Chapter 2 - Single Molecule Experiments and the Kinesin Motor Protein Superfamily: Walking Hand in Hand

Abstract

This chapter reviews the properties of kinesin, with special emphasis on how single molecule approaches have helped to reveal the motility mechanism of kinesin. It discusses a variety of experiments that have explored the behavior of individual kinesin motor proteins using single molecule techniques, such as optical tweezers and fluorescence microscopy. These experiments have helped to unravel the molecular mechanisms underlying the remarkable capabilities of these cellular motors. More and more single molecule studies currently explore nonconventional kinesins and report new features corresponding to additional binding modes and regulatory pathways. Additionally, the interaction between these motors and other proteins is increasingly becoming a subject of in vitro assays. To understand how kinesins convert the chemical energy obtained from the hydrolysis of ATP into the mechanical work of force generation and/or translocation, well-controlled in vitro motility assays, including the surface gliding assays and bead assays, have been used. Optical tweezers have been the method of choice to measure the forces of individual walking kinesin motors or apply controlled loads to them.

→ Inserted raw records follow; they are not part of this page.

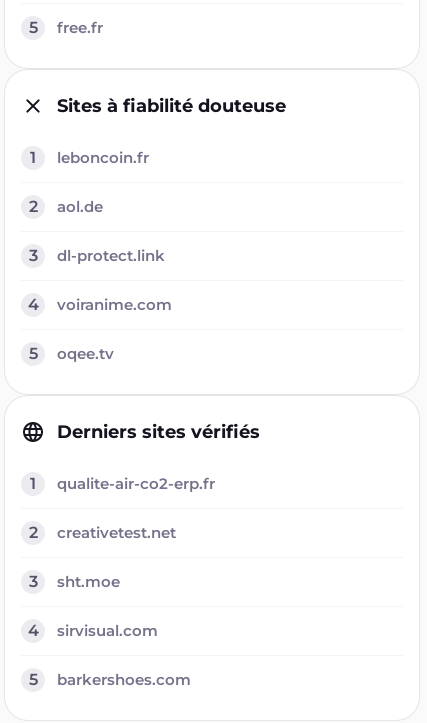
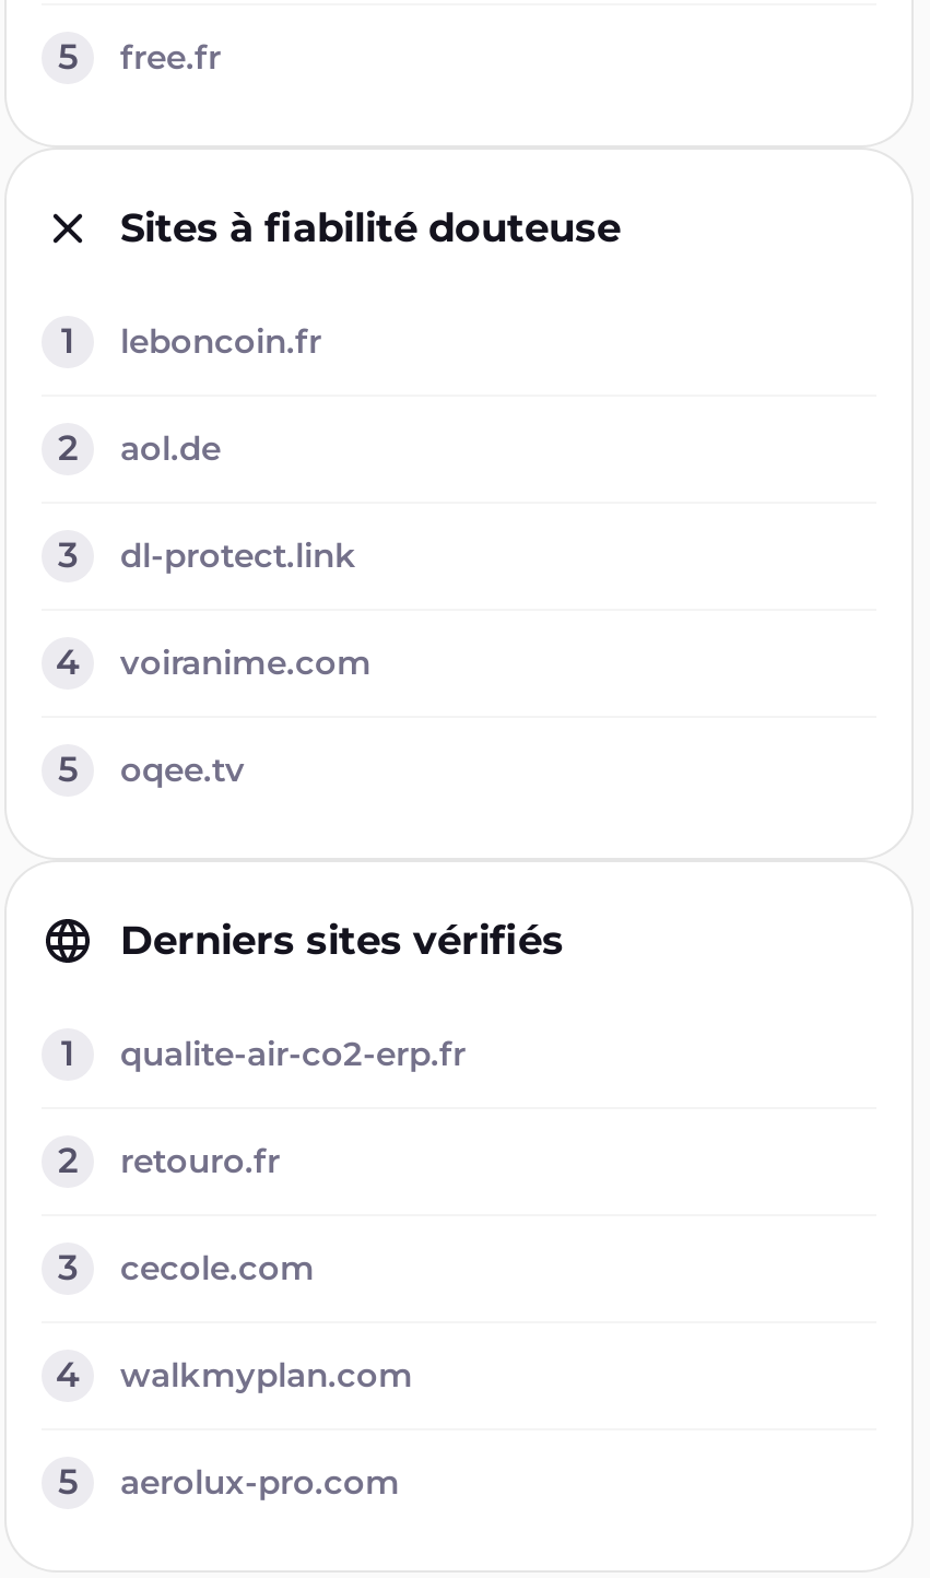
[57,523,176,542] creativetest.net -> [120,1140,280,1181] retouro.fr
[57,572,120,591] sht.moe -> [120,1247,315,1288] cecole.com
[57,621,158,640] sirvisual.com -> [120,1354,413,1396] walkmyplan.com
[57,670,191,689] barkershoes.com -> [120,1461,400,1503] aerolux-pro.com

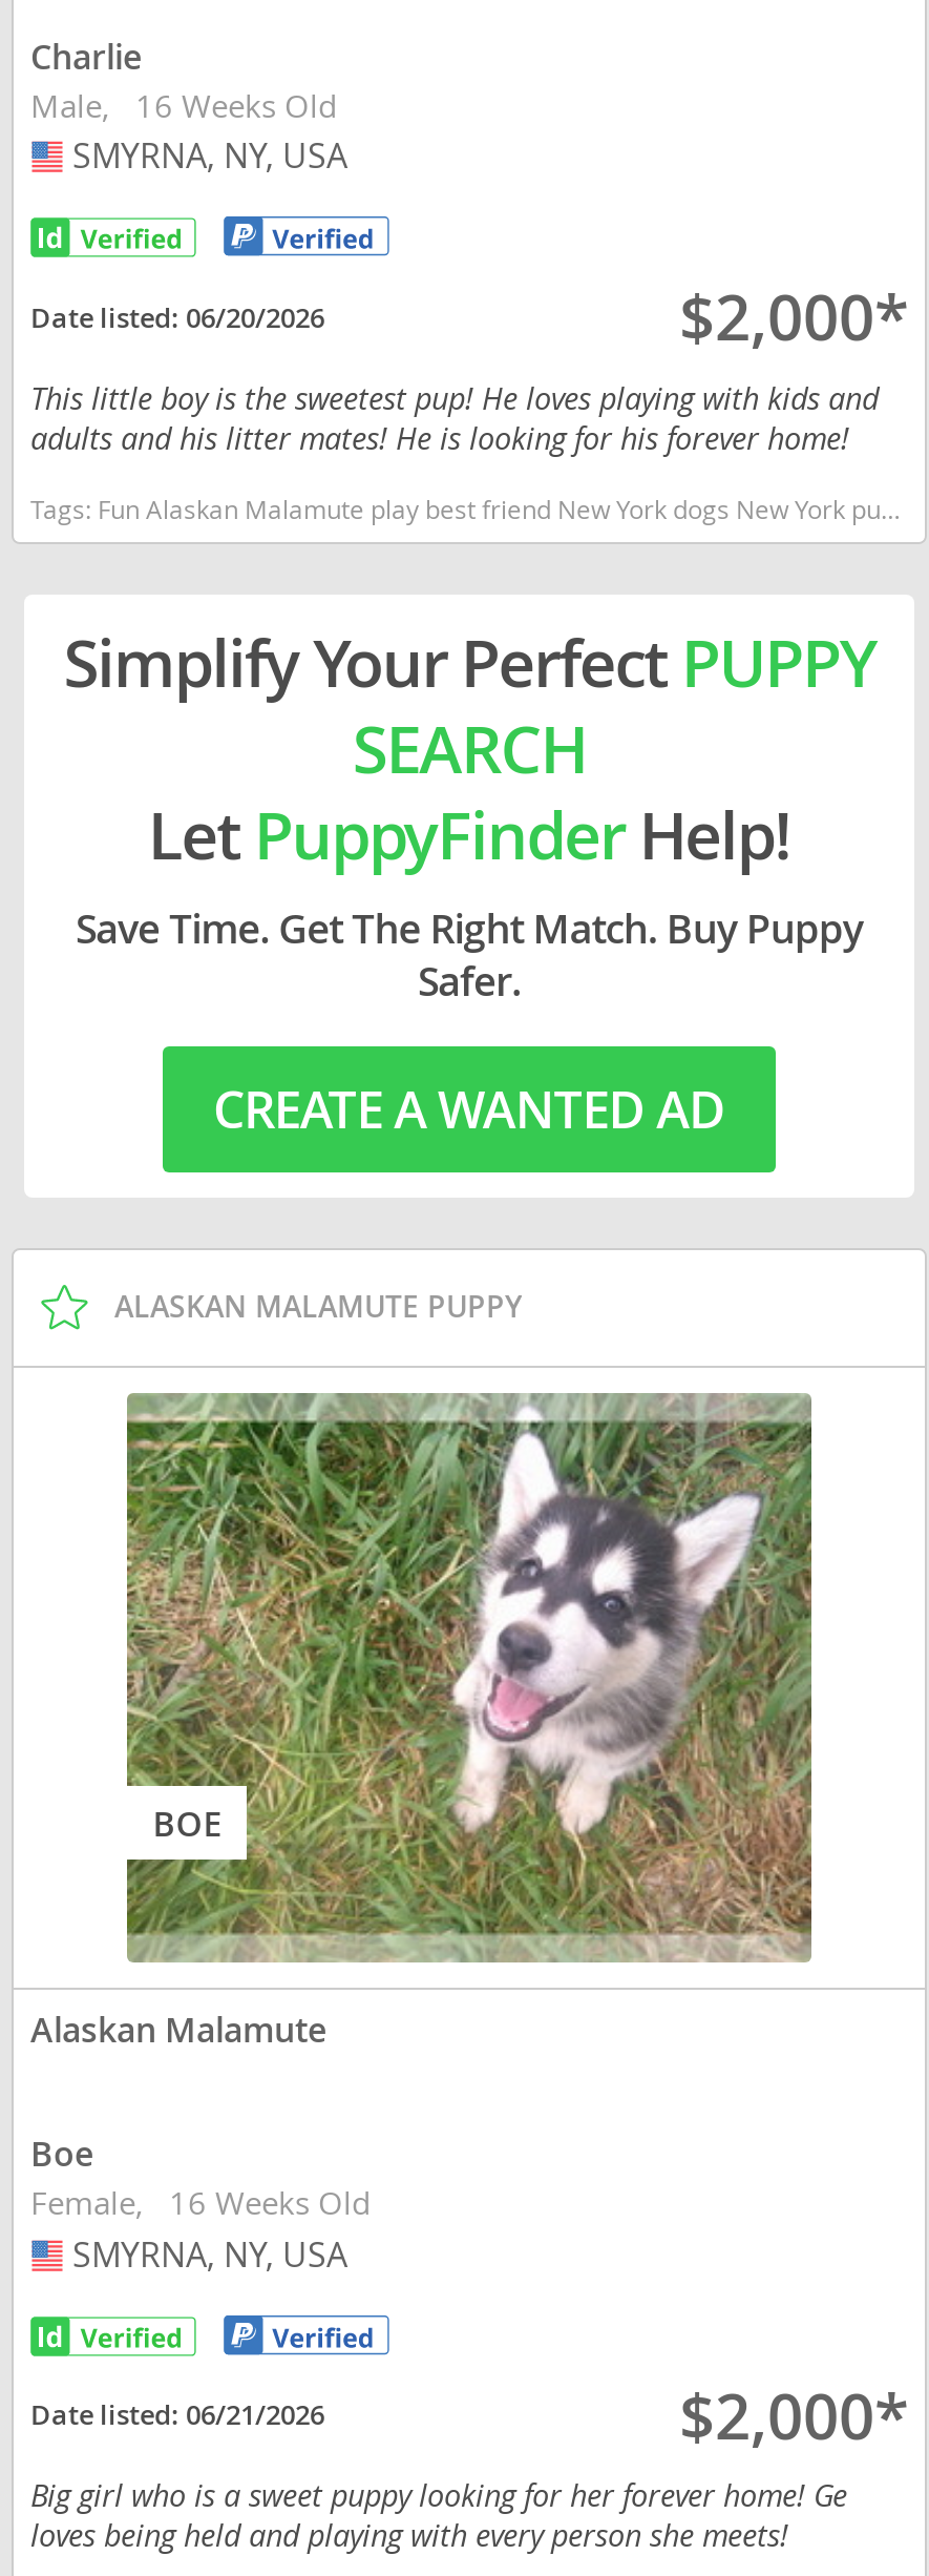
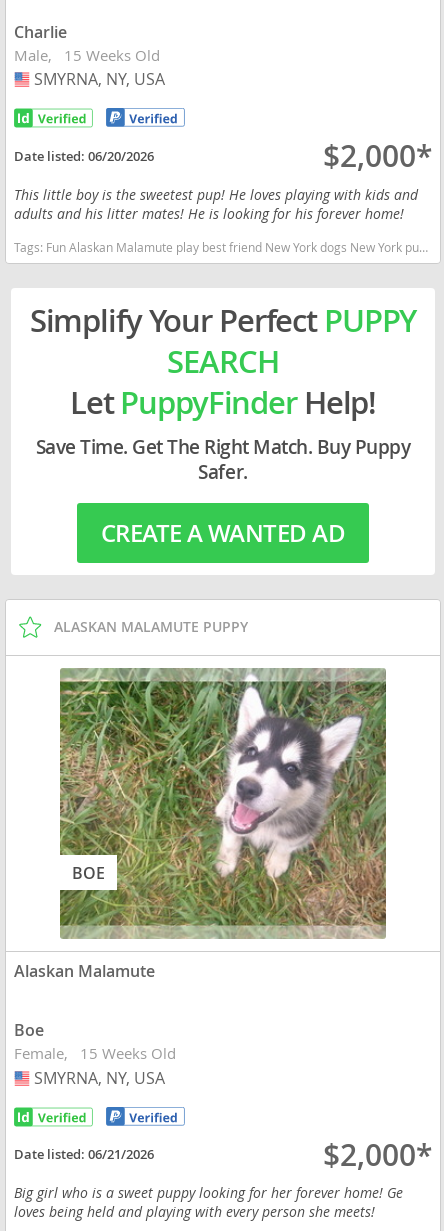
[30,83,337,125] Male 16 Weeks Old -> [14,45,160,65] Male 15 Weeks Old
[30,2181,371,2223] Female 16 Weeks Old -> [14,1043,176,1063] Female 15 Weeks Old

Furthermore, experiments addressing the motility of individual motor proteins in living cells are now within reach. Since many members of the kinesin superfamily are still unexplored, new and exciting findings are likely to be revealed with the aid of these powerful techniques. The chapter also addresses diffusion along the microtubule lattice, a property of many kinesins, and the regulation of motor activity, an area of growing attention.